I was broken. And I’m exhausted. But I shudder to think of what shape I would be in right now if this were 18 days ago. If my kids had behaved this way 18 days ago, with the whining and the attitude and the stubbornness. I would have started drinking before 5. I would have eaten anything and everything I could get my hands on that would give me a mere moment of comfort. I would have thought, well I blew it tonight so I might as well not track the rest of the week.

And I never could have ended this day with grace.

But I did. My kids and I, together, ended a witching hour for the ages with grace, and understanding, and love.

So yes, the pint is empty. I didn’t need to eat it all, but I did. And that’s ok. This evening held smaller and more significant triumphs.

And tomorrow is a new day.

 

Dry January Day 16

Day 16. What was notable about this day? The fact that it felt just fine, thank you. Normal. Steady. And even though my dog woke me up at 5am and I did a 6am Peloton spin class, I have not crashed all day.

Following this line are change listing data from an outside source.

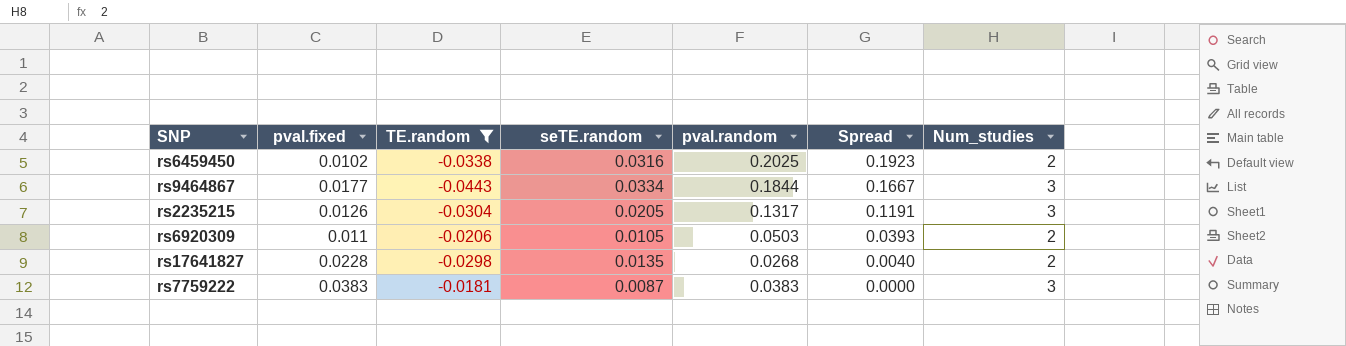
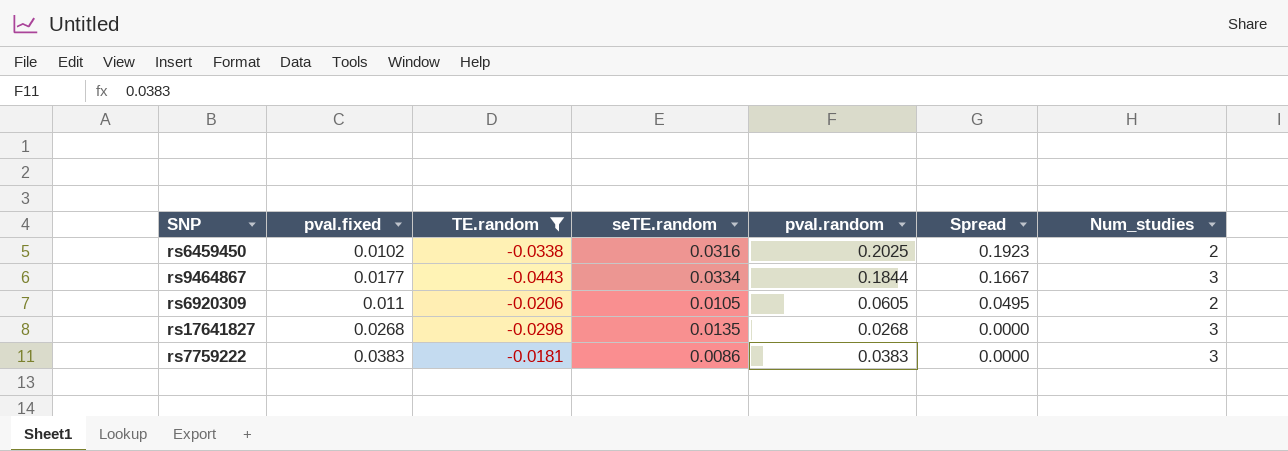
row rs2235215: 0.0126 | -0.0304 | 0.0205 | 0.1317 | 0.1191 | 3 -> none
rs6920309 | pval.random: 0.0503 -> 0.0605
rs6920309 | Spread: 0.0393 -> 0.0495
rs17641827 | pval.fixed: 0.0228 -> 0.0268
rs17641827 | Spread: 0.0040 -> 0.0000
rs17641827 | Num_studies: 2 -> 3
rs7759222 | seTE.random: 0.0087 -> 0.0086

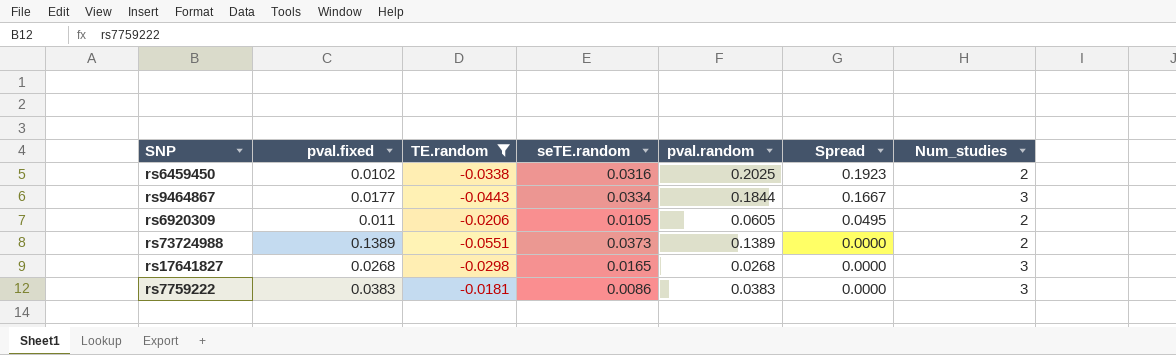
row rs73724988: none -> 0.1389 | -0.0551 | 0.0373 | 0.1389 | 0.0000 | 2
rs17641827 | seTE.random: 0.0135 -> 0.0165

I felt noticeably more patient with my kids, too. Before Dry January, I would need to have wine to get through the witching hour and then by story time I would be irritable and impatient, overwhelmed by how much I still had to do. Tonight, after we finished their stories, I sat with my kids and we just chatted. We snuggled, we took stock of the day. Together. No rush. And I still got them to bed on time and came downstairs to cook a delish dinner.

So tonight, I delight in normalcy. No, in NEW normalcy. A happier, more patient and energized, less anxious normal. And even though it feels normal it also feels miraculous.